We had a wonderful walk today. Gary (me) was the last one across the finish line.....by a lot! Somehow though, I came in ahead of the pack in some other categories that needed tending after. I think this morning's walk was particularly beneficial for me. You see I've been out of balance as of late and that is something that I have come to recognize as a real force and a challenge that must be met and overcome. It is quite normal and routine to face situations that test us. What age and experience have taught me is that these situations don't go away on their own. They need to be reckoned with and forced out of existence
I think we all know this intuitively from the daily challenges most of us face in making food choices. When these forces and their kin take contravening postions against our physical, mental or emotional equilibrium then we are usually in for a struggle. I've been there before and for me, it never gets easier. There was a time that I would lose out all the time to these forces. I would come across a particular problem and in response I would smoke, drink, eat, stay up too late and get up too early. When I came to my senses, most of the time the problem that set me off on these tangents remained.

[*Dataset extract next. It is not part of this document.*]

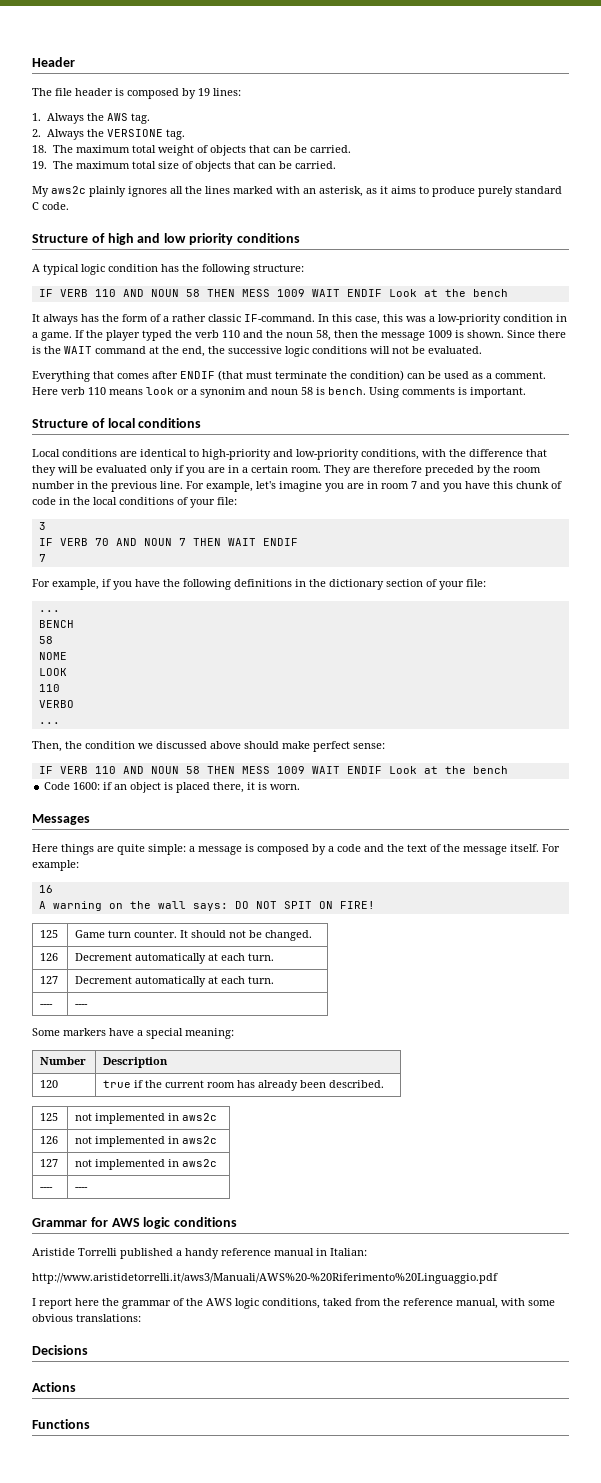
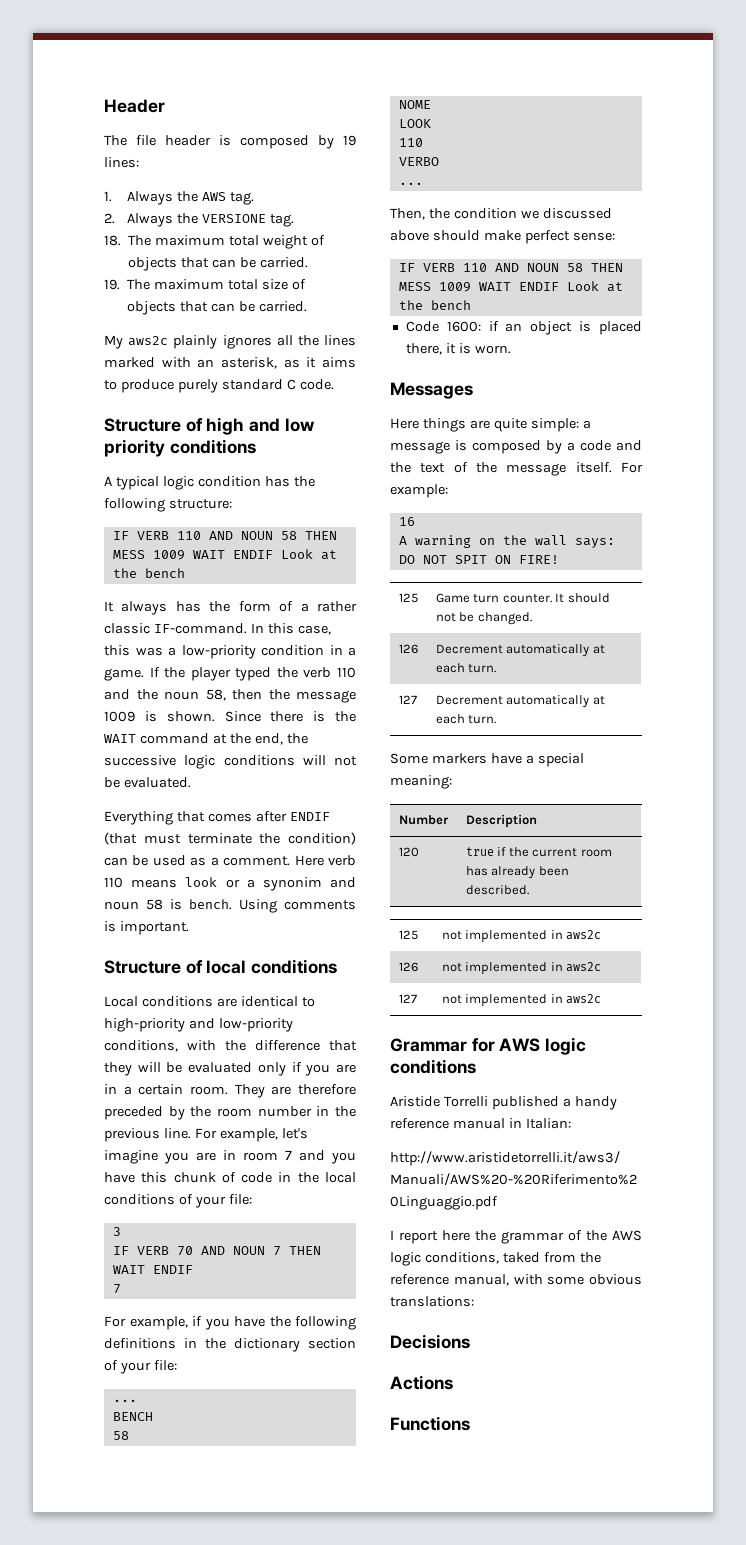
  127 | Decrement automatically at each turn.
- ---- | ----
  127 | not implemented in aws2c
- ---- | ----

Getting older has taught me that if I am to solve a problem I need to face the problem and not circumvent it in the hope that it will just go away. I have found that walking is an incredible tool in facing life's little twists. In talking this phenomenon out with Tony this morning he pointed out that running actually kept him more focused and got him to the solution faster than walking. I like to run as well and do agree that running seems to have a more hypnotic effect than walking and it does work some kind of strange magic for me as well. However, I am much more consistent with my walking and it doesn't beat me up physically as badly as running does.
Notice that nowhere in this discussion have I mentioned smoking, drinking, pills, food or self prescribed pseudo-comfort in anyway. All of that (except te food hurdle) is long behind me. I still have my challenges and I suspect will continue to do so until the day I die. Without all the avoidance and self-destruction though, I just get to overcome these challenges and emerge victorious on a much shorter timetable. I stepped somewhat into the light this morning and it did feel good. I do like my walking and I thank you all for being a part of this very effective therapy.